La philosophie, passant outre la grossièreté dont le toucher a été qualifié depuis Platon, a ouvert l’intérêt sur ce thème à travers les écrits de Deleuze, Guattari, Derrida ou Jean Luc Nancy. Dans d’autres ouvrages, pensons à la référence que constitue Ashley Montagu, ou encore Tiffany Field, le toucher est abordé à travers le prisme des études éthologiques, médicales ou psychologiques.

De l’abstraction à la physiologie il est plutôt rare que le toucher soit examiné spécifiquement comme medium d’expression et de communication mais aussi comme véhicule privilégié des valeurs en vigueur dans une société donnée. Tel est l’objet du livre de Constance Classen, The Book of Touch, qui à travers le choix des auteurs et les textes introductifs de chaque chapitre, accorde une vigilance particulière à ne pas disséquer le toucher mais plutôt à en déployer différentes strates d’expériences : l’ouvrage conjugue le toucher comme art du contact, abîme de douleur, de plaisir ou de contrôle avant de rendre compte de la particularité de ses enjeux selon les genres, dans l’hybridation auquel le soumet la technologie actuelle ou encore à travers l’étrangeté de certaines expériences (douleurs fantôme, « sixième sens », perception viscérale etc.). Ce faisant, The Book of Touch rend sensible la complexité des modalités du contact : le toucher désigne des sensations autant que des émotions, nous indiquant combien la sensibilité tactile et ce qu’elle porte comme affectivité se trouvent au fondement de nos modalités intentionnelles.

Face à une société où le toucher reste trop souvent assimilé à la sexualité, au risque de harcèlement ou d’agression, Constance Classen dresse une cartographie de la culture tactile : les conventions entourant le toucher, la manière dont un contact est vécu comme un habitus ou une intrusion, comme une modalité d’attachement ou de séduction. En visitant l’histoire occidentale, à des époques où le toucher n’avait pas été autant mis à distance qu’il l’est dans le monde nord-américain, l’ouvrage montre combien le toucher, en étant à l’articulation entre le corporel et le psychique, expose les enjeux tant sociaux qu’individuels du rapport à l’altérité. Le toucher est donc porteur d’enjeux éthiques dans le domaine de l’éducation (voir l’article d’Anthony Synnott) et de la santé à travers le rituel des gestes de l’auscultation et ce qu’il expose d’une identité médicale (voir l’article de Roy Porter), la résurgence des touchers guérisseurs qui furent au fondement des approches soignantes et l’analyse sociologique. Loin de la prédominance des signes et de l’emprise du regard sous lequel la société moderne a souvent été pensée, David Chidester rappelle par l’exemple l’importance du tactile dans la théorie freudienne et marxiste et la manière dont les registres du toucher donnent à voir les rapports de contrôle, de censure et d’oppression à l’oeuvre dans un système social. David Howes expose l’idée passionnante de « skinscape », la façon dont l’épiderme humain se trouve aujourd’hui doublé d’une enveloppe électronique à grandeur de la planète, et l’hybridation culturelle que ce réseau informatique favorise.

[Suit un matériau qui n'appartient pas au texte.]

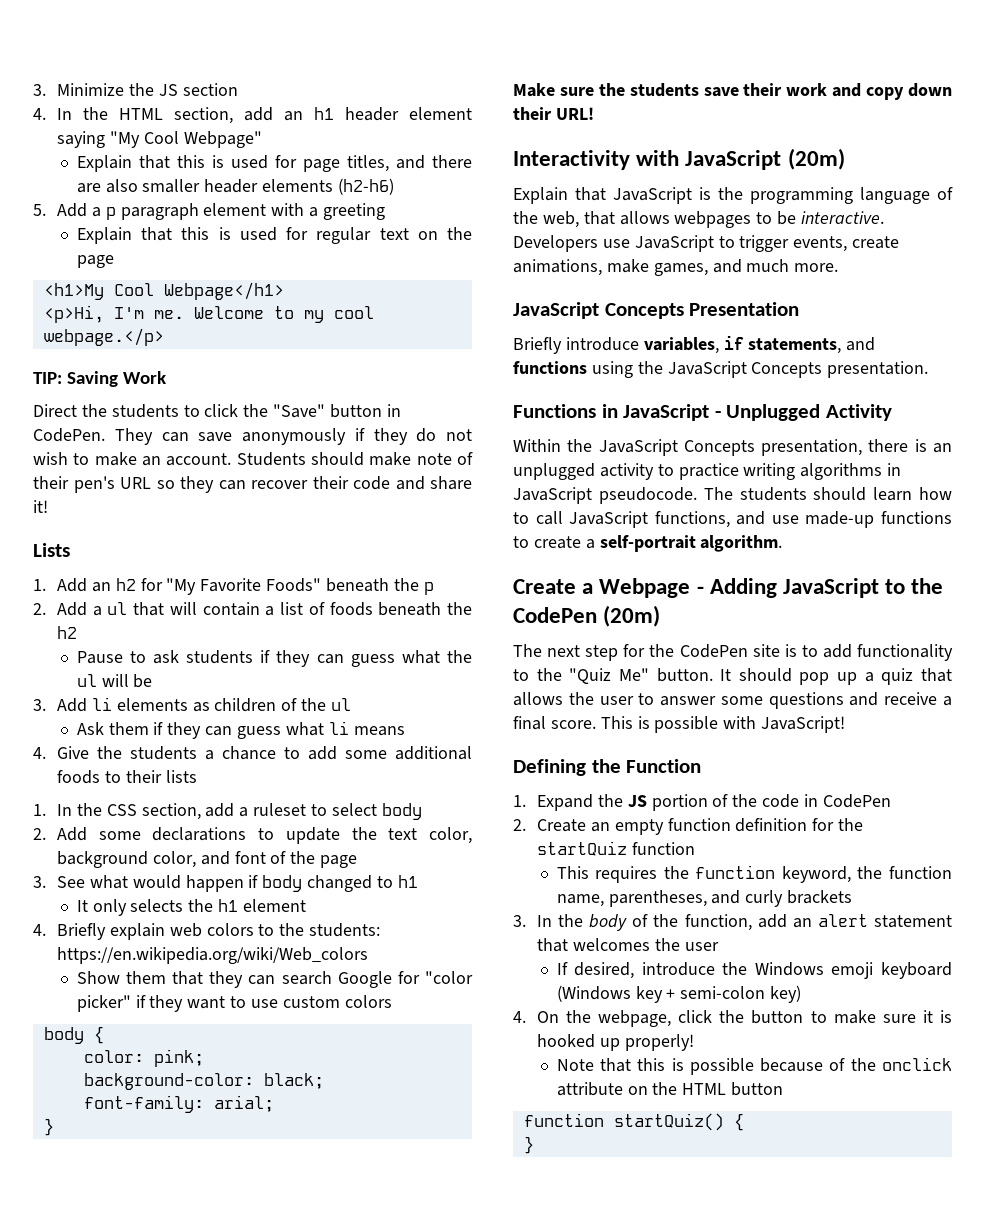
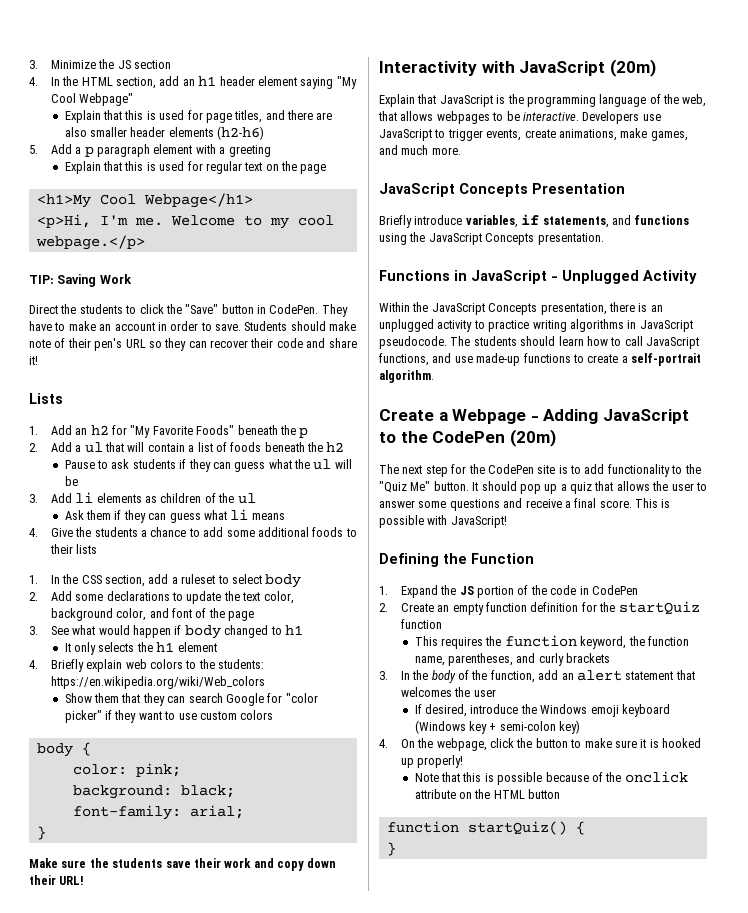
[161,428,472,445] [33,452,232,466] can save anonymously if they do not wish to make an account. -> [29,321,241,331] have to make an account in order to save.
[83,1073,254,1090] background-color: -> [72,785,172,799] background:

The Book of Touch se trouve donc à la croisée d’un ouvrage littéraire, anthropologique et historique offrant une plongée incroyablement riche à travers un enjeu majeur de la réflexion contemporaine : quelle est la nature du corps mis en jeu dans la perception et de quelle manière modèle-t-il notre rapport au monde? Beaucoup plus qu’une simple expérience de surface, le toucher fait apparaître la peau comme une surface éminemment paradoxale : à la fois marque de notre fragilité et surface d’empreinte constamment renouvelée, la peau touchée dessine un corps qui n’a plus rien d’un objet aux contours définis : « Une vie touche une autre vie, laquelle touche une troisième et très vite les enchaînements se font innombrables, impossibles à calculer », écrivait Paul Auster dans La Chambre dérobée.